Mniejsze limity odliczeń podatkowych za auta od 2026 roku

Przedsiębiorcy odliczą mniej kosztów związanych z samochodami firmowymi. Nowe przepisy nie zmieniają nic w przypadku aut elektrycznych, ale wprowadzają znaczące ograniczenia dla tradycyjnych pojazdów spalinowych.
- Limity odliczeń za auta spalinowe spadną do 100 tys. zł.
- Zmiany mają promować pojazdy elektryczne i niskoemisyjne.
- Przedsiębiorcy domagali się podwyższenia limitów kosztów.
Od stycznia 2026 roku wejdą w życie mniejsze limity odliczeń od auta używanego w firmie. Obejmą amortyzację i leasing samochodów osobowych.

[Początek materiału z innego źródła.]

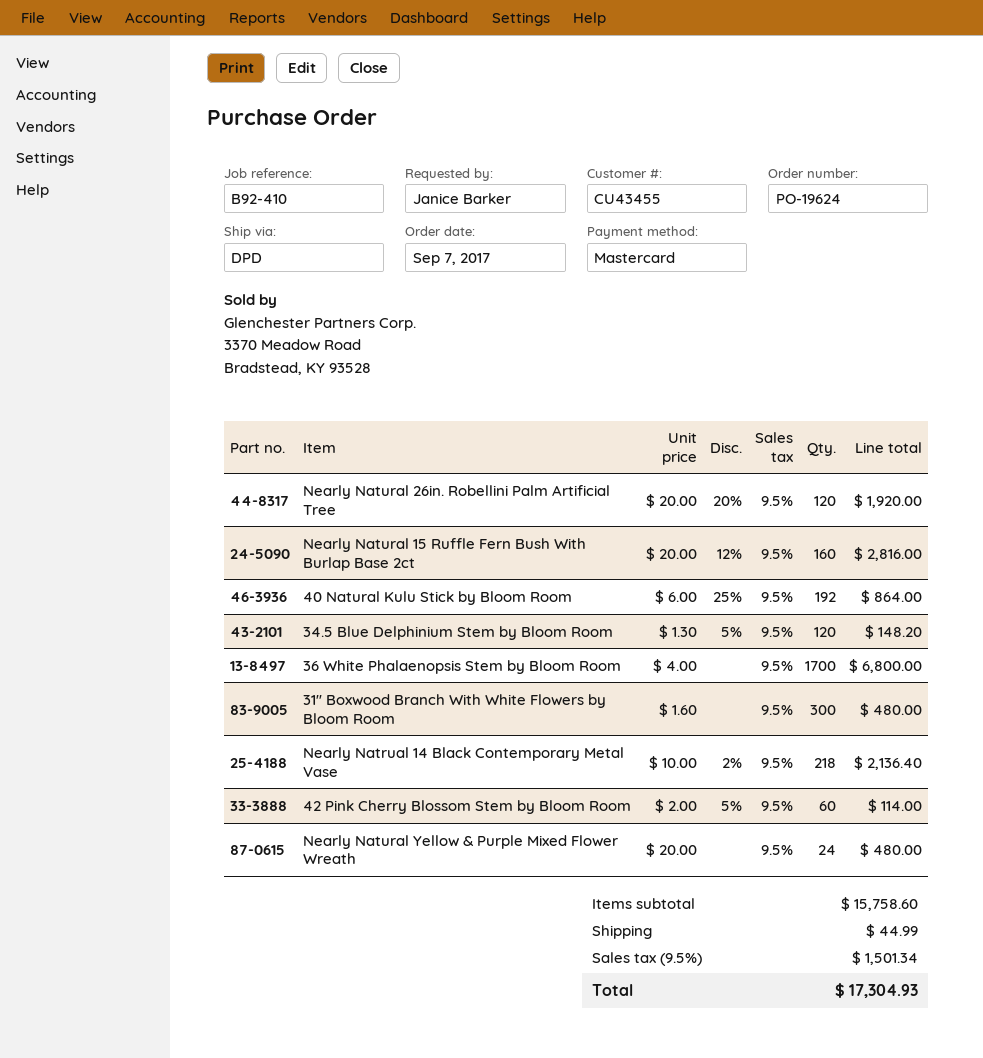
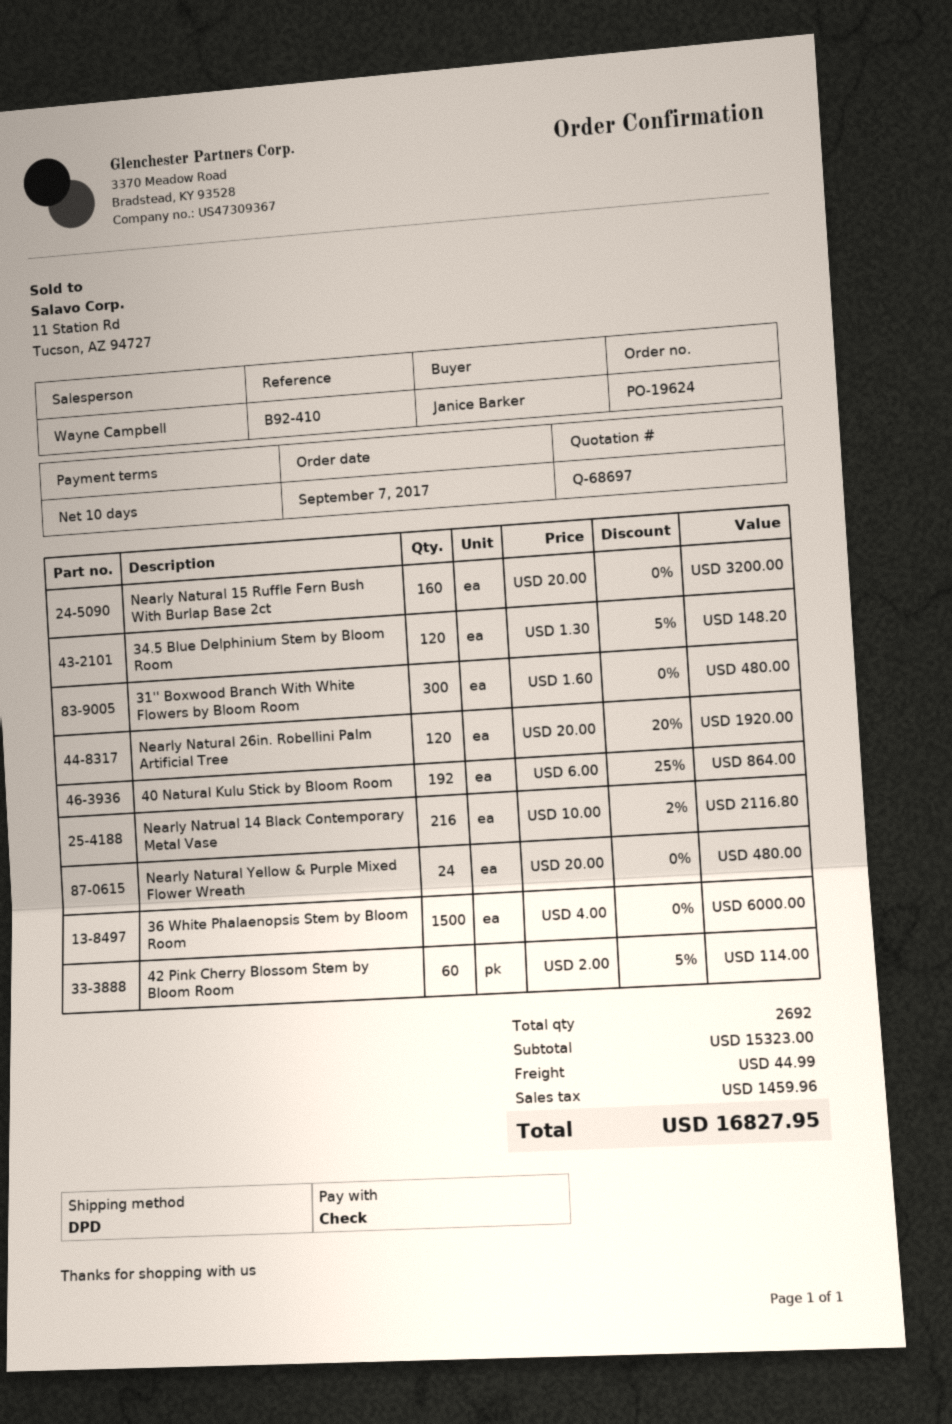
payment method: Mastercard -> cheque
Nearly Natural 15 Ruffle Fern Bush With Burlap Base 2ct: 160 x 20.00 - 12% = 2816.00 -> 160 x 20.00 = 3200.00
36 White Phalaenopsis Stem by Bloom Room: 1700 x 4.00 = 6800.00 -> 1500 x 4.00 = 6000.00
Nearly Natrual 14 Black Contemporary Metal Vase: 218 x 10.00 - 2% = 2136.40 -> 216 x 10.00 - 2% = 2116.80
subtotal: 15758.60 -> 15323.00
tax: 1501.34 -> 1459.96
total: 17304.93 -> 16827.95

Nowe przepisy premiują pojazdy elektryczne i niskoemisyjne, ale ograniczają pełne rozliczenie kosztów przy samochodach spalinowych, także hybrydowych. Regulacje uchwalono już w 2021 roku, ale Ministerstwo Finansów nie planuje zmian.
Samochód w firmie – maksymalne kwoty do końca 2025 r.
Obecne limity odliczeń to:
- 225 tys. zł – dla samochodów elektrycznych i wodorowych
- 150 tys. zł – dla pozostałych aut osobowych, bez względu na emisję CO₂
W praktyce większość samochodów kupowanych przez firmy przekracza próg 150 tys. zł. To oznacza, że już teraz przedsiębiorcy rozliczają w kosztach tylko część wydatków na zakup i użytkowanie auta. Liczyli raczej na podwyższenie limitów, które uwzględnią wzrost cen pojazdów. Tymczasem limity zostaną jeszcze obniżone.
Mniejsze limity odliczeń od auta – nowe kwoty od 2026 r.
Nowe przepisy wprowadzą trzy progi odliczeń:
- 225 tys. zł – dla aut elektrycznych i wodorowych
- 150 tys. zł – dla aut spalinowych z emisją poniżej 50 g CO₂/km
- 100 tys. zł – dla pozostałych aut spalinowych
Zmiany mają promować samochody niskoemisyjne i zachęcać firmy do inwestowania w ekologiczne pojazdy. Próg 50 g CO₂/km spełniają głównie kosztowne hybrydy plug-in. Nowy limit 100 tys. zł oznacza, że przedsiębiorcy odliczą jeszcze mniej kosztów za większość firmowych samochodów.
Niejasności i ryzyko sporów
Przepisy chronią tzw. prawa nabyte, ale tylko dla aut wprowadzonych do ewidencji środków trwałych przed 2026 rokiem. Nie określono zasad dla pojazdów leasingowanych, co może prowadzić do sporów z fiskusem. Wątpliwości budzą też podatkowe skutki sprzedaży aut wykupionych z leasingu i nowe zasady rozliczeń, które nie uwzględniają długoterminowego charakteru inwestycji.
Pozostaje mieć nadzieję, że fiskus zmieni zdanie i utrzyma obecne stawki, które już dziś – przy wzroście cen aut od 2021 roku – są mniej korzystne niż w chwili ich wprowadzenia w 2019 r.